[WHAT IS NEEDED]
Please count the lines of the listing below in which "span" occurs, and reply with the number only.

····················

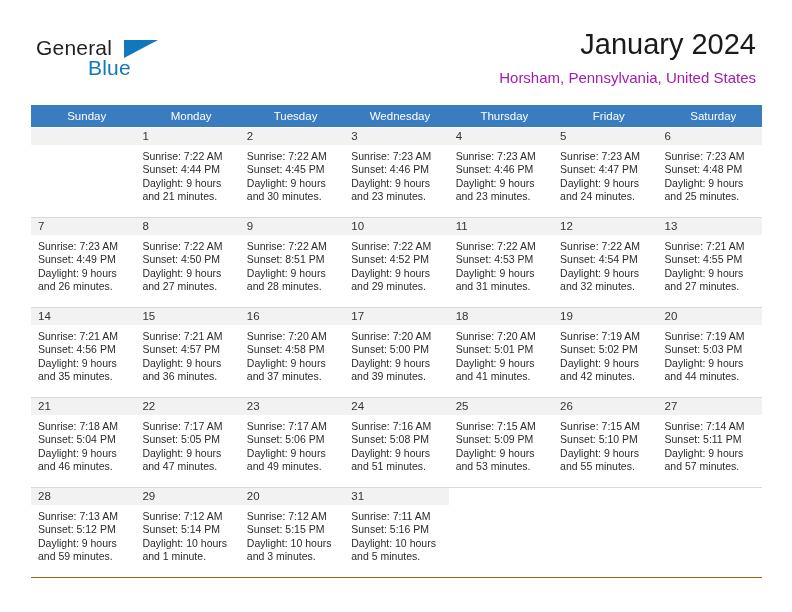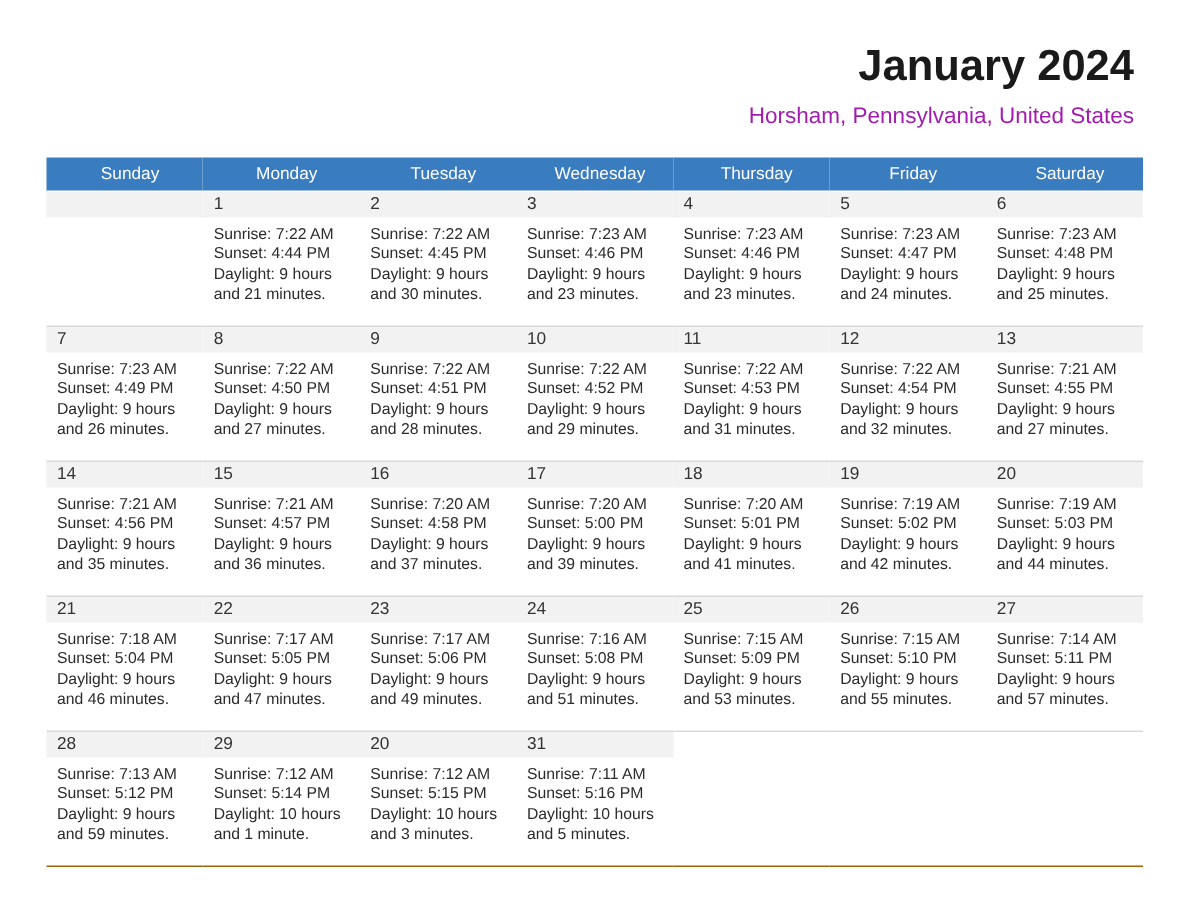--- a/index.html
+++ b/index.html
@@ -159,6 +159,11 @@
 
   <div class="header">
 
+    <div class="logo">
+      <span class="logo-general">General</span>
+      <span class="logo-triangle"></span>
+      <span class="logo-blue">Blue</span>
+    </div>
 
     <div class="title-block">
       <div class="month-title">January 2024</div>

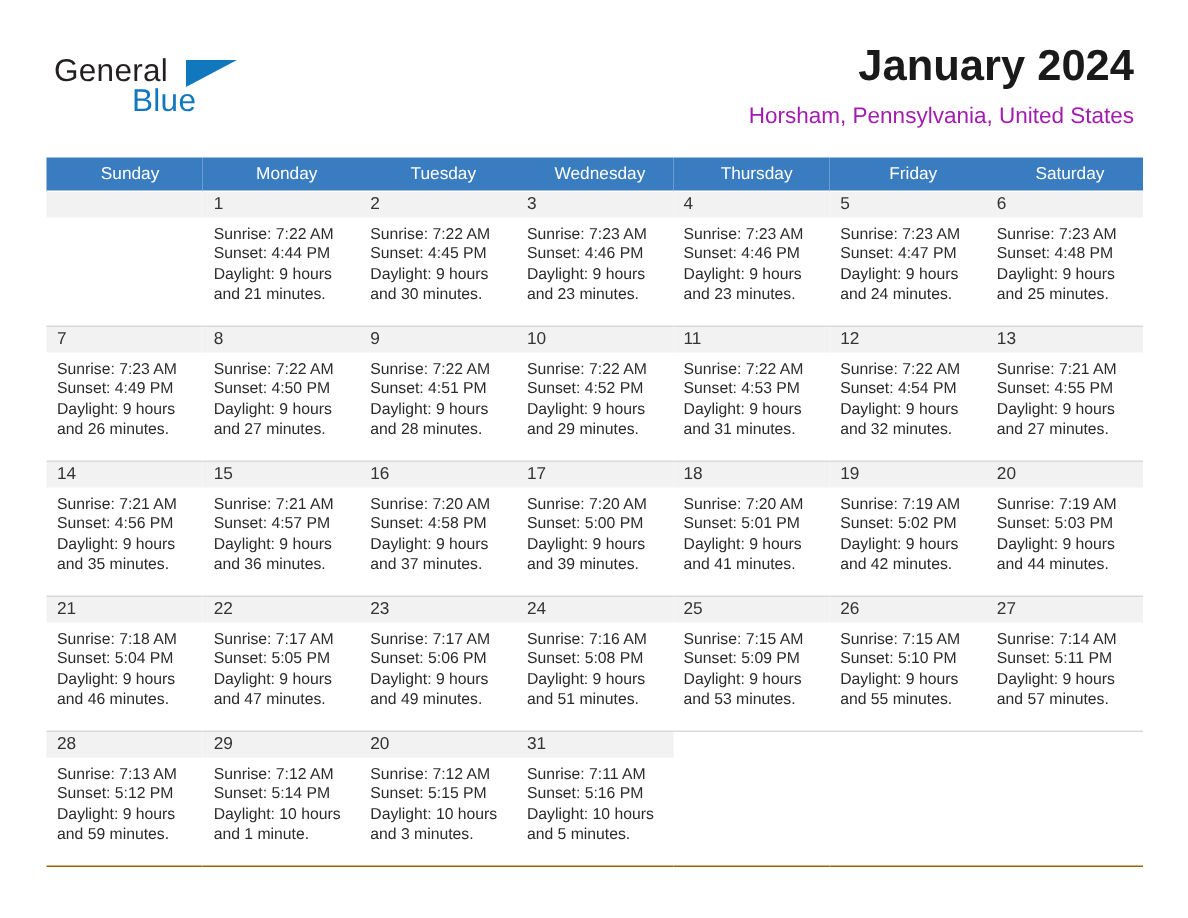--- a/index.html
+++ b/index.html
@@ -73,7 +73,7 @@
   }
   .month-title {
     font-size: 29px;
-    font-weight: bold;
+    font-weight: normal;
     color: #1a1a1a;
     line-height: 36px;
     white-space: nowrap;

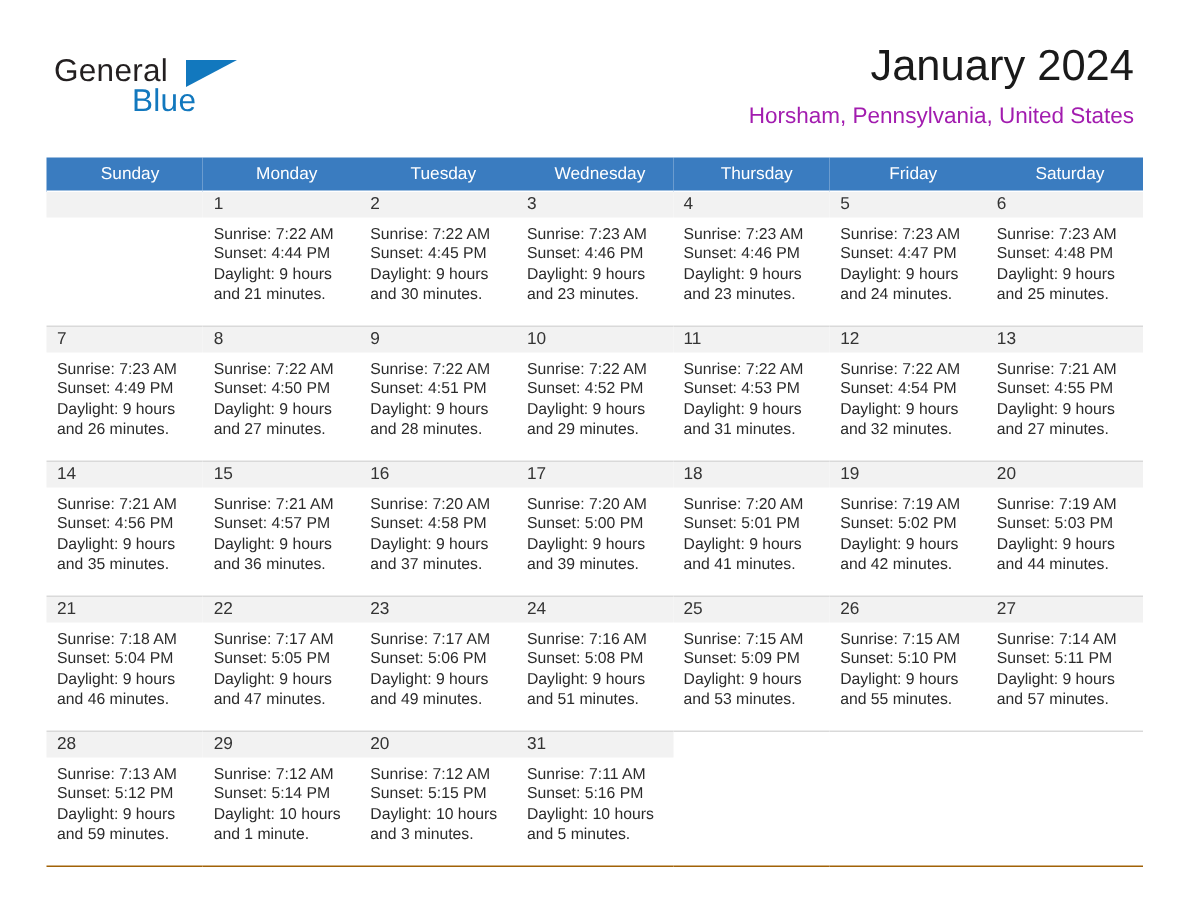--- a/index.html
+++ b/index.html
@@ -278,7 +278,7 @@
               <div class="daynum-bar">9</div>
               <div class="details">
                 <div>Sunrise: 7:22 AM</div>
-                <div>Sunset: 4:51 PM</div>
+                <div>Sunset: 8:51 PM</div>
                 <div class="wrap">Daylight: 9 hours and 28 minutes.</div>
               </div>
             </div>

····················

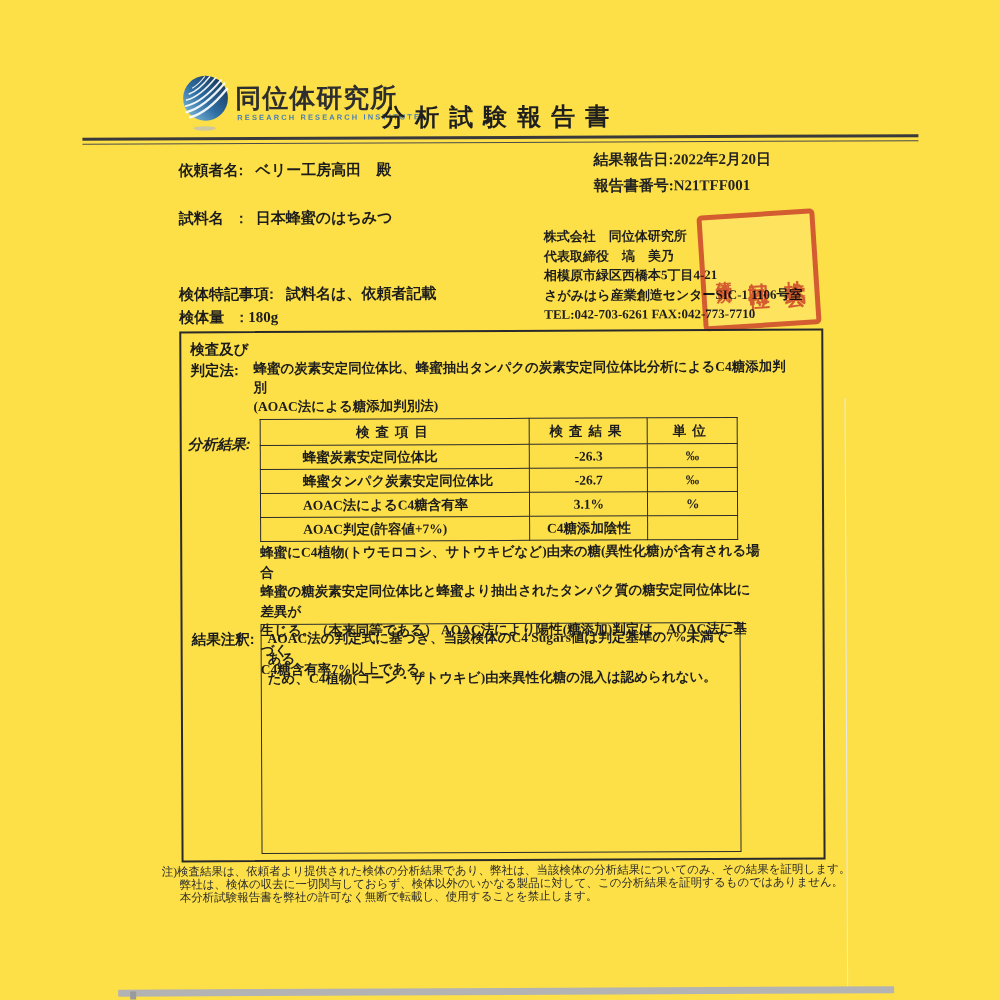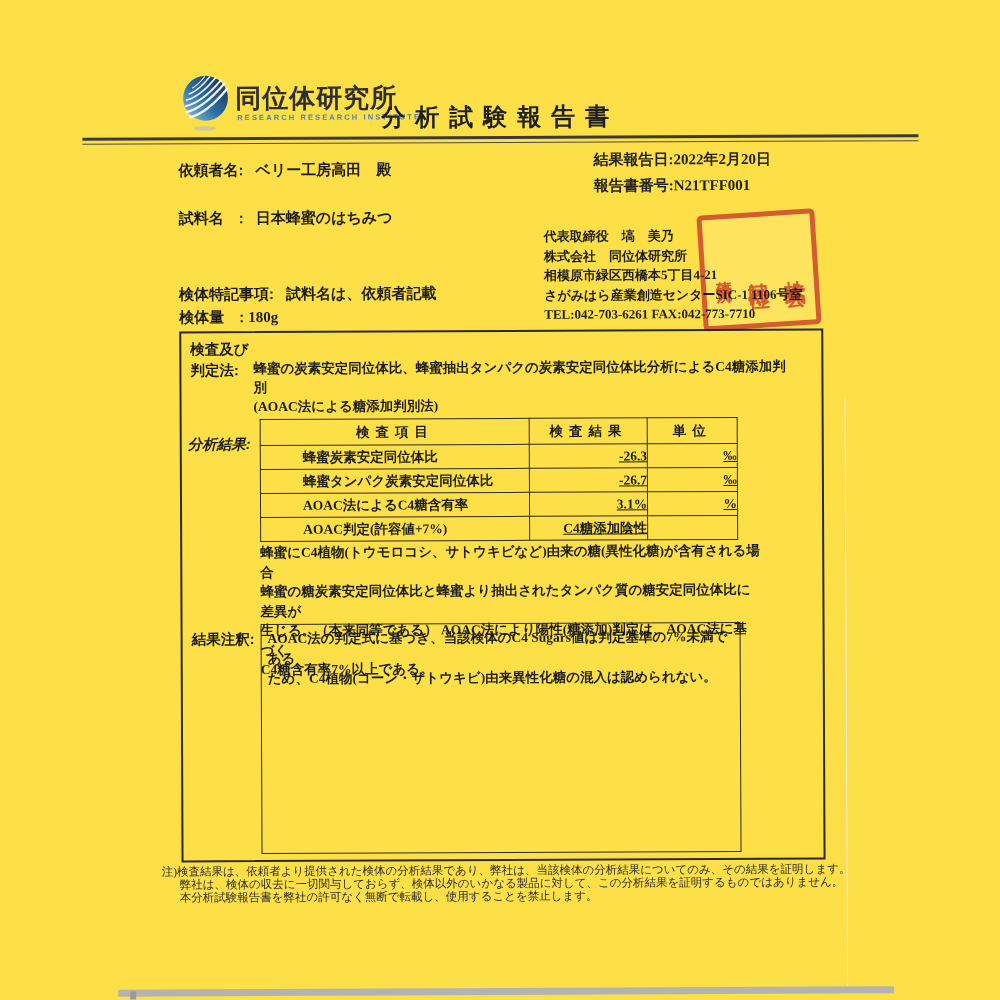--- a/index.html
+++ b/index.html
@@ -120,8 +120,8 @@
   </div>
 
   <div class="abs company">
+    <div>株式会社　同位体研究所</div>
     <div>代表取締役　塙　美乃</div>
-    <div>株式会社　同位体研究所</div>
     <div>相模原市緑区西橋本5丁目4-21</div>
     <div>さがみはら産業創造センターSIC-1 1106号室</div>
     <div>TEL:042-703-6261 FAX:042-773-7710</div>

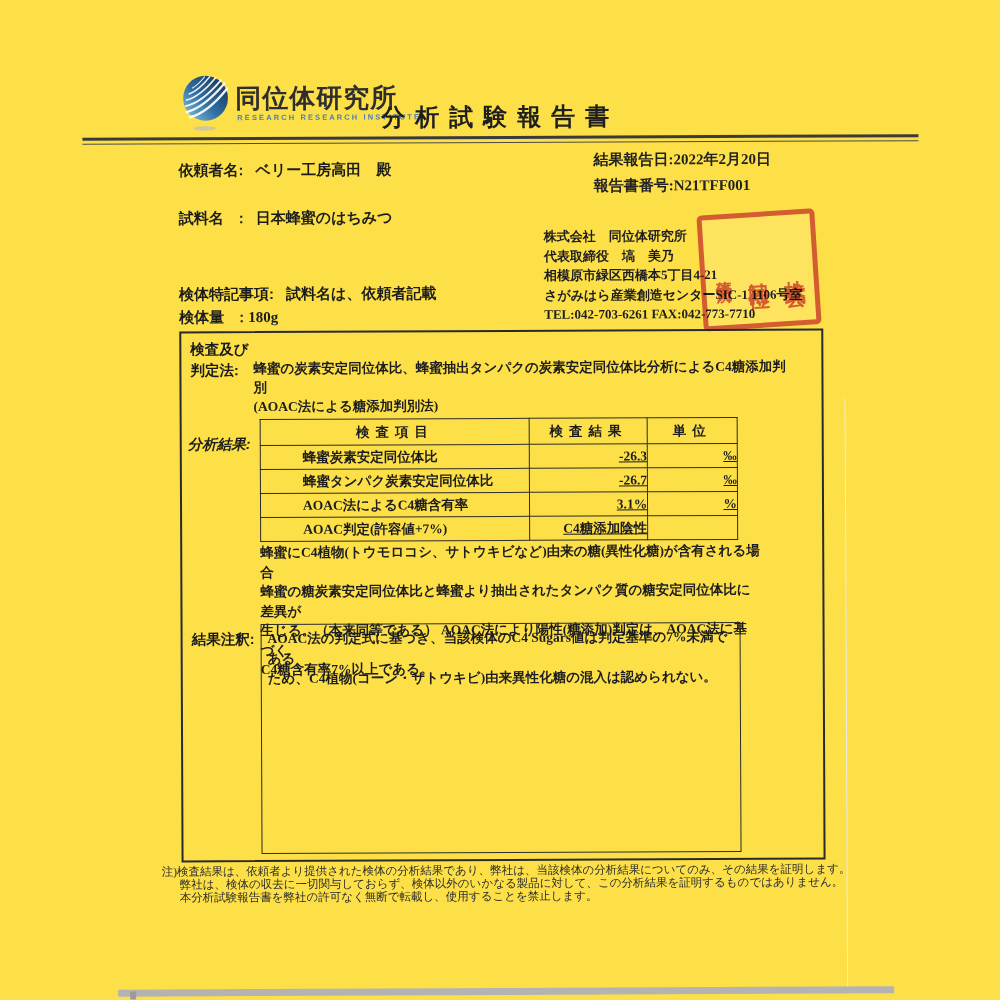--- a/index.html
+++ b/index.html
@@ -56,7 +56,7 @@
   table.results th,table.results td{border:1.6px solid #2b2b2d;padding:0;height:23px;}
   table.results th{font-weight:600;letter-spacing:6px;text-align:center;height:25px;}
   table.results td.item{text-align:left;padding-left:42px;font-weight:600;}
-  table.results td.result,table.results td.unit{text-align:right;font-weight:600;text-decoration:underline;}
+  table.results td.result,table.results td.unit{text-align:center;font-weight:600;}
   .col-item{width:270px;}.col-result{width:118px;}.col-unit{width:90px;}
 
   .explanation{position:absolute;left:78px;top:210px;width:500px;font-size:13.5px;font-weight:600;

····················

[EXERCISE RESULT]
3